Linda didn't get the least bit ruffled. She simply pulled a copy of the bulletin from her bag and handed it to Ally. When Ally didn't take it, Linda set it on the picnic table in front of her. “Just read it, please, Ally?” she said. “I'm not trying to say I know everything and you don't, but this is important.”
Ally hardly tucked her chin toward the paper—one quick glance—before announcing the drug named in it wasn't the one she was taking. Her prescription was for Tylandril.
“But it's this stuff, this diethylstil . . .”
“Diethylstilbestrol,” Brett said. “DES.”
“Your drug is a brand name for it, Ally,” Linda said. “That's what Jeff says.”
It was not, Ally insisted, one hand going to her thickening waist. It was not, and she didn't care, anyway. Here she was, three months pregnant, and if it wasn't the drug that was helping her keep the baby, then what was it? “It's the drug,” she insisted, “and I am certainly not going to take a chance that it's not.”
That drug, like her book, was Ally's Chandra, her seven-story maze of a house meant to keep the ghosts of someone else's dead too confused to get near her unborn child. “I don't care if it hurts me,” she said.
“But it doesn't help!” Linda insisted. “It doesn't help! And it's not you you're hurting anyway! It's your baby!”
In the silence that followed, the world darkened, the sun slipping behind a soft white puff of cloud.
“The daughters of mothers who took this stuff are getting cancer when they're teenagers,” Linda said softly. “Not the moms, but their daughters. Could you bear that, Ally? Could you bear to have this baby and love her to death and then have her die when she's fourteen?”
Linda. Nothing if not frank.
Ally sat staring at Linda, her pale face wedding-veil white now. Three birds flew past behind her. A squirrel looked in our direction, dropped its pinecone, and scurried up one of the old oaks.
I thought of Ally's novel, a book that a fourteen-year-old girl would love.
Ally's doctor called the next morning to tell her about the bulletin. Yes, the drug she was taking was DES, and she had to stop taking it right away, he said. It was like when an alcoholic stopped drinking, though; she'd taken so much comfort in the protection of those pills that it was like giving up her faith.

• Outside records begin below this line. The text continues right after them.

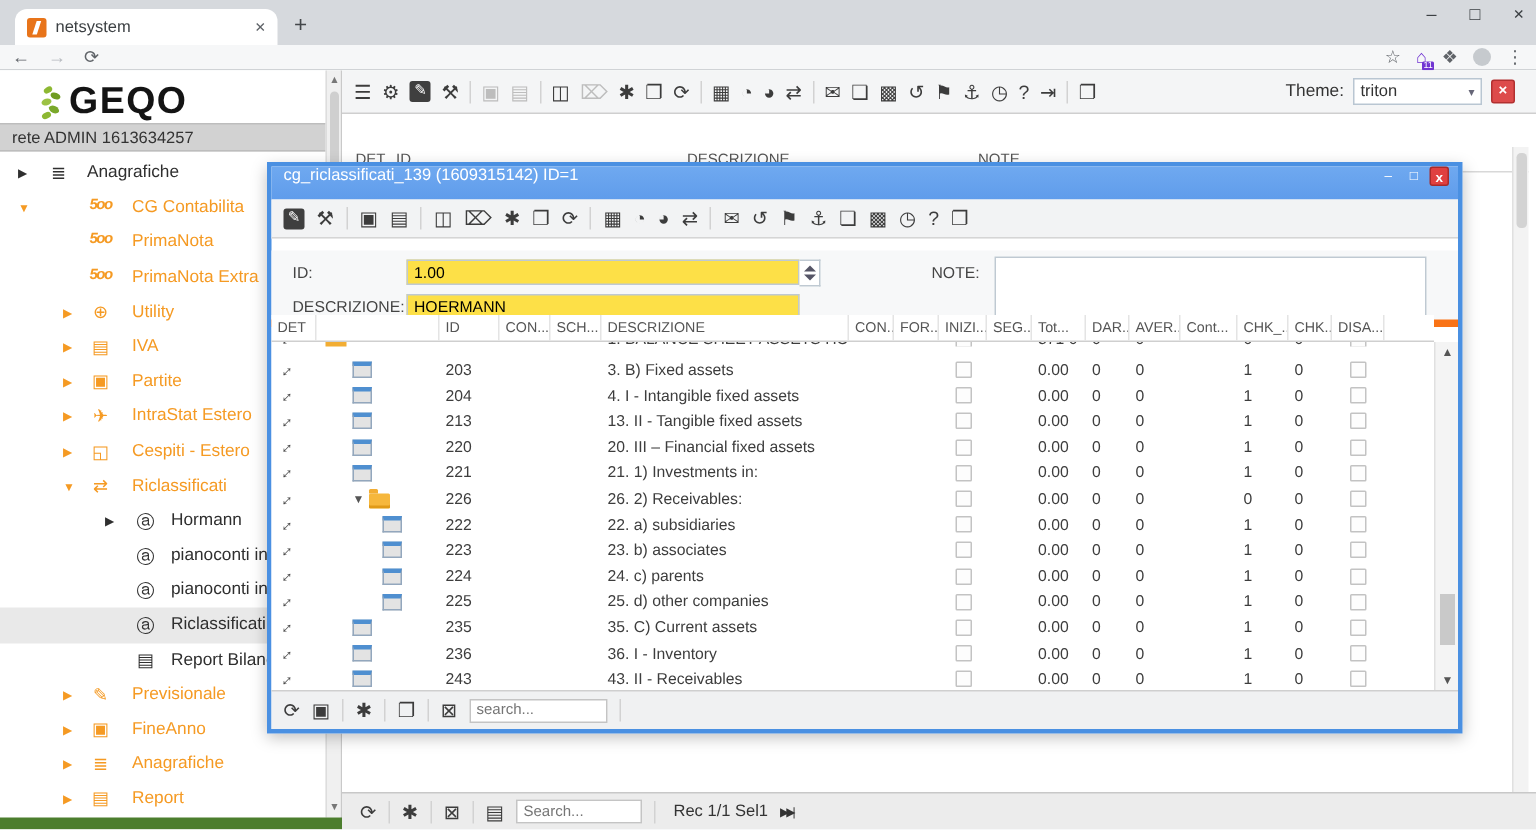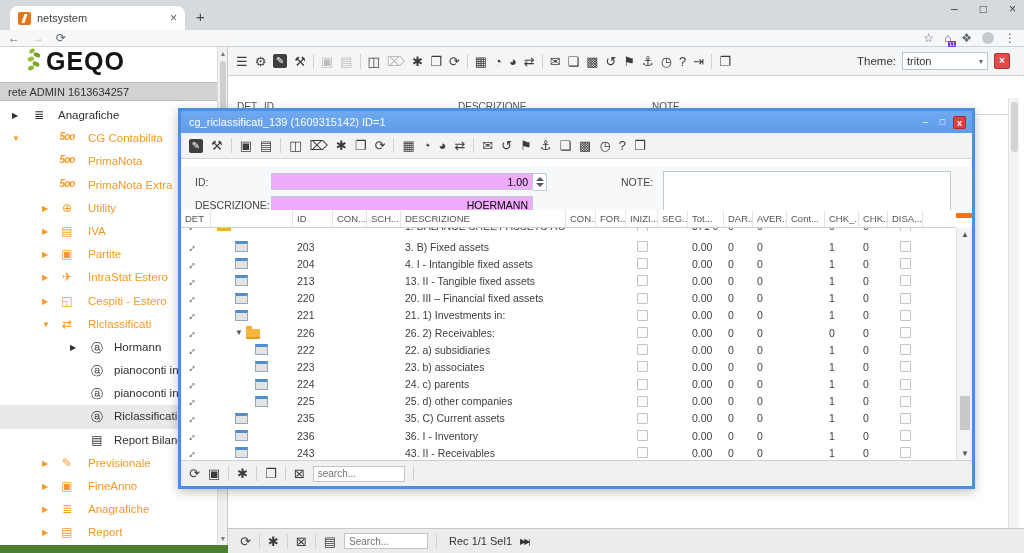--- a/index.html
+++ b/index.html
@@ -27,21 +27,21 @@
   .ext-icons { display:flex; align-items:center; gap:10px; margin-left:auto; }
   .house { color:#7135d2; font-size:12px; position:relative; }
   .house .badge { position:absolute; right:-5px; bottom:-2px; background:#7135d2; color:#fff; font-size:6px; padding:0 1px; border-radius:1px; }
   .avatar { width:12px; height:12px; border-radius:50%; background:#c6cace; }
 
   
   .app { position:absolute; left:0; top:47px; width:1024px; height:506px; background:#fff; }
 
   
   .sidebar { position:absolute; left:0; top:0; width:228px; height:506px; background:#fff; border-right:1px solid #c9c9c9; }
-  .logo-area { position:absolute; left:0; top:0; width:218px; height:35px; background:#fff; display:flex; align-items:flex-start; padding-left:26px; }
+  .logo-area { position:absolute; left:0; top:0; width:218px; height:35px; background:#fff; display:flex; align-items:flex-end; padding-left:26px; }
   .logo-text { font-size:25px; font-weight:800; letter-spacing:1px; color:#141414; }
   .leaf { margin-right:2px; }
   .userbar { position:absolute; left:0; top:35px; width:218px; height:19px; background:#d2d2d2; border-top:1px solid #bdbdbd; border-bottom:1px solid #bdbdbd; display:flex; align-items:center; padding-left:8px; color:#333; }
   #side-menu { position:absolute; left:0; top:57px; width:218px; height:441px; overflow:hidden; }
   .side-item { position:relative; height:23.2px; width:218px; cursor:pointer; }
   .side-item.sel { background:#e9e9e9; }
   .side-item .ar { position:absolute; top:7px; font-size:8px; }
   .side-item .ic { position:absolute; top:4px; font-size:12px; width:18px; text-align:center; }
   .side-item .ic.n500 { font-size:10px; font-weight:bold; font-style:italic; letter-spacing:-1px; }
   .side-item .lb { position:absolute; top:5px; font-size:11.5px; white-space:nowrap; }
@@ -74,28 +74,28 @@
 
   
   .statusbar { position:absolute; left:0; top:481px; width:796px; height:25px; background:#ececec; border-top:1px solid #c8c8c8; display:flex; align-items:center; padding-left:12px; gap:8px; }
   .statusbar input { width:84px; height:16px; border:1px solid #c4c4c4; font-size:10px; padding:0 4px; background:#fff; }
   .rec { font-size:11px; color:#333; margin-left:4px; white-space:nowrap; }
   .skipend { font-size:8px; color:#333; letter-spacing:-2px; }
   .tooltip { position:absolute; left:268px; top:3px; background:#f8f8f2; border:1px solid #7a7a7a; padding:2px 7px; font-size:11px; color:#222; box-shadow:1px 1px 2px rgba(0,0,0,.25); white-space:nowrap; }
 
   
   .dialog { position:absolute; left:178px; top:61px; width:797px; height:381px; background:#fff; border:3px solid #4a90e2; box-shadow:0 3px 10px rgba(0,0,0,.25); }
-  .dlg-title { position:absolute; left:0; top:0; width:791px; height:22px; background:linear-gradient(#6fa9f0,#5f9ceb); color:#fff; display:flex; align-items:center; padding:0 6px 0 8px; font-size:11px; }
+  .dlg-title { position:absolute; left:0; top:0; width:791px; height:22px; background:linear-gradient(#6fa9f0,#5f9ceb); color:#fff; display:flex; align-items:flex-start; padding:0 6px 0 8px; font-size:11px; }
   .dlg-title .t { flex:1; white-space:nowrap; overflow:hidden; }
   .dlg-btn { width:13px; height:13px; margin-left:4px; font-size:9px; line-height:12px; text-align:center; color:#fff; cursor:pointer; }
   .dlg-btn.close { background:#e04040; border:1px solid #a82a2a; border-radius:2px; font-weight:bold; }
   .dlg-toolbar { position:absolute; left:0; top:22px; width:791px; height:26px; background:#f2f3f4; border-bottom:1px solid #d5d5d5; display:flex; align-items:center; padding-left:8px; gap:8px; }
   .dlg-form { position:absolute; left:0; top:56px; width:791px; height:51px; background:#f7f8f9; border-bottom:5px solid #f97316; }
   .fld-label { position:absolute; font-size:10.5px; color:#444; }
-  .dlg-form input { position:absolute; height:17px; border:1px solid #bfc9d2; background:#f0abfc; font-size:10.5px; padding:0 4px;text-align:right; }
+  .dlg-form input { position:absolute; height:17px; border:1px solid #bfc9d2; background:#fde047; font-size:10.5px; padding:0 4px; }
   .spinner { position:absolute; left:352px; top:6px; width:14px; height:18px; border:1px solid #bfc9d2; border-left:none; background:#fff; cursor:pointer; }
   .spinner i { position:absolute; left:3px; width:0; height:0; border-left:4px solid transparent; border-right:4px solid transparent; }
   .spinner .up { top:3px; border-bottom:4px solid #556; }
   .spinner .dn { bottom:3px; border-top:4px solid #556; }
   .note-area { position:absolute; left:482px; top:4px; width:288px; height:42px; border:1px solid #bfc9d2; background:#fff; resize:none; font-family:inherit; font-size:10.5px; }
 
   
   .grid-head { position:absolute; left:0; top:99px; width:775px; height:18px; background:#fff; border-bottom:1px solid #cfcfcf; display:flex; }
   .gh { font-size:9.5px; color:#555; padding:3px 0 0 4px; border-right:1px solid #e4e4e4; white-space:nowrap; overflow:hidden; flex:none; }
   .grid-body { position:absolute; left:0; top:117px; width:775px; height:232px; overflow:hidden; background:#fff; }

IT WAS EARLY MARCH—a Saturday evening four months later—when I saw an ambulance pull away from Ally's house. I knew she was losing the baby, though I didn't want to believe it, I wanted to think Jim had twisted his ankle or Ally's brother-in-law had burnt his hand on the grill. I tried calling her house all evening, until it got too late to call, but there was no answer. And, just after I'd told the Wednesday Sisters about the ambulance the next morning—a cold, cold morning, with frost thick on the grass—Jim appeared at the picnic table to tell us the news.
“She hopes she'll be here next Sunday,” he said, lingering on hopes, the word in his Indian accent a perfect tone. She hadn't lost the baby, but she was still in the hospital. And yes, he was sure she would love a visit from us.
We cleared our things from the picnic table—we didn't have to be asked twice—and piled into my new car. But visiting hours on Sunday, we discovered on our arrival at Stanford Hospital, didn't start until eleven o'clock.
I called Danny to get him to find someone who could cover my reading at the twelve-thirty Mass, and we huddled over a yellow Formica tabletop in the hospital cafeteria, warming our fingers on Styrofoam cups of insipid coffee until almost eleven, when we made our way through the wide, green-white halls. We found Ally sitting in a railed bed in a shared room, reading her manuscript aloud, but softly, gently. She looked up at us, smiled, and set a hand on her belly as if asking the child to wait a minute, Mommy had to attend to someone else. The book wasn't even meant for babies or toddlers, it was meant for middle-schoolers, but she'd been reading it to her unborn child.
She'd started having the baby early, way too early, but they'd given her some new drug to stop her labor. It looked, at this point, as though she might have to stay in the hospital until the baby was due, another six weeks.
We said we'd meet there on Sundays, then, and we even got permission to meet early, though not quite as early as dawn.
The first week Ally was in the hospital was the week we learned the city was going to tear down the old mansion; the dead woman's heirs had agreed not to object in exchange for half the profits from the sale of a second property the woman had left to the city to fund the upkeep of the place. That week was also the week my editor finally called again, to tell me he was sending edits. Before his letter arrived that Saturday, I'd learned that my mailman had a son Maggie's age, that he'd grown up in the Central Valley, that he was a sculptor who delivered mail to pay the bills. It was a single page, his letter, leaving me wondering how hard my editor had had to work to edit his comments down to a single, unintimidating page.